Saudi Arabia has set the size of its debut sharia-compliant dual-trance dollar bond issuance size at $9 billion, the largest ever Islamic notes to be issued globally.

The kingdom has split the deal between a five-year and a 10-year tranche of $4.5bn each, according to a Ministry of Finance statement carried by the kingdom’s official news agency SPA. Fixed income investors and analysts were expecting Riyadh to tap the market for $10bn.

Saudi Arabia received “significant interest” from investors with order book reaching in excess of $33bn, according to the statement.

“This reflects the strong fundamentals of the Saudi economy,” according to the ministry, which added that the deal illustrates the role of the kingdom’s Debt Management Office (DMO) established as part of Riyadh’s Vision 2030.

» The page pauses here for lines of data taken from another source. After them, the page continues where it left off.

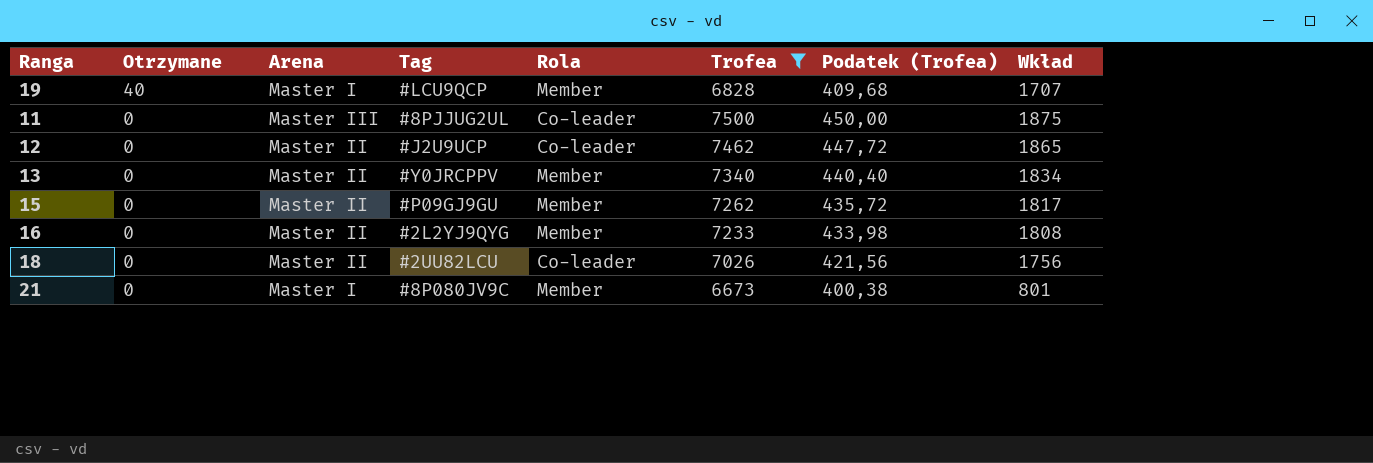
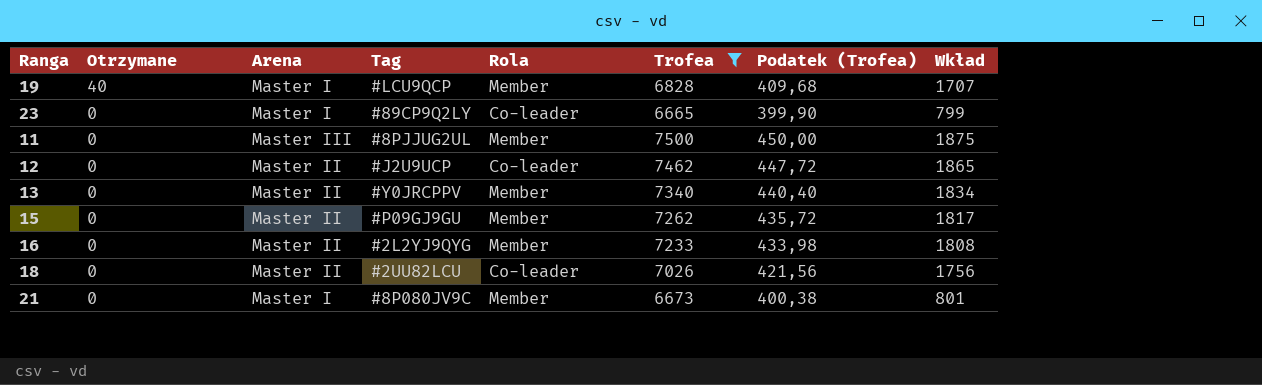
row 23: none -> 0 | Master I | #89CP9Q2LY | Co-leader | 6665 | 399,90 | 799
11 | Rola: Co-leader -> Member

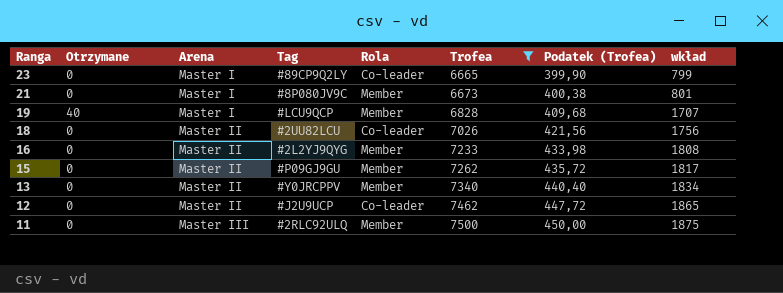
row order: Otrzymane descending -> Ranga descending
column name: Wkład -> wkład
11 | Tag: #8PJJUG2UL -> #2RLC92ULQ

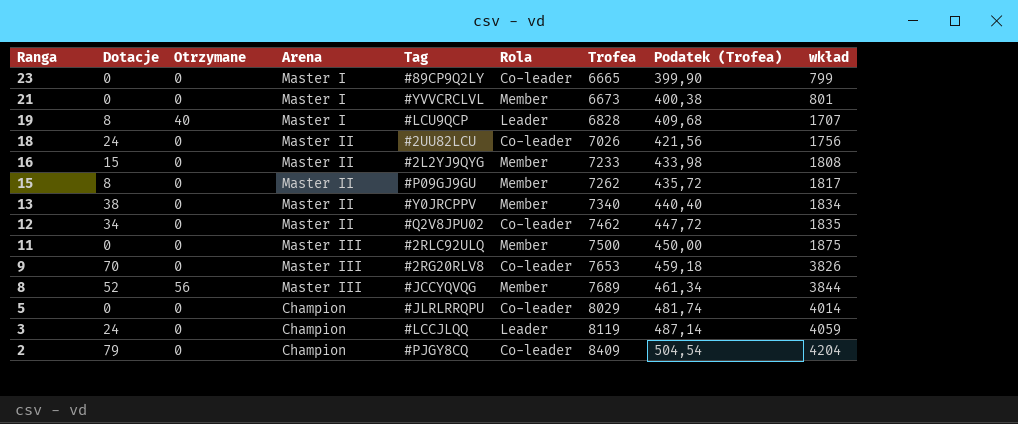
filter: Trofea <= 7500 -> none
column Dotacje | position: none -> 2
21 | Tag: #8P080JV9C -> #YVVCRCLVL
19 | Rola: Member -> Leader
12 | Tag: #J2U9UCP -> #Q2V8JPU02
12 | wkład: 1865 -> 1835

Saudi Arabia’s move to raise funds with large sukuk issuances follows Riyadh’s 2016 $17.5bn bond deal, the largest emerging market debt sale ever, in its first foray into the international bond market as the kingdom sought to plug the budget deficit and fund its economic transformation plan.

Riyadh has announced a 2017 budget with target of about deficit of 8 per cent of GDP, and it intends to achieve a balanced budget by the end of the decade under its Fiscal Balance Programme 2020. However, US’ rating agency S&P expects the central government deficit of about 9 per cent of GDP in 2017, narrowing to 4 per cent by 2020. S&P forecast the annual average increase in net general government debt of about 2 per cent of GDP.

So far, Saudi Arabia has financed its deficit by drawing down on foreign reserves, and issuing billions of riyal worth of domestic debt. It tapped the international loan market in 2016 as well with a $10bn syndicated facility.

In addition to its borrowing programme, the kingdom is looking to privatise some of its assets to stimulate economic growth, improve the fiscal position, and contain the cost of public-sector salaries. It plans to float less than 5 per cent of oil and gas giant Saudi Aramco on the country’s bourse and another yet undecided international stock market. Aramco’s initial public offering, slated to be the biggest ever global share sale, is the centre piece of the Riyadh’s efforts to diversify its hydrocarbons-dependent economy and generate alternative revenue sources.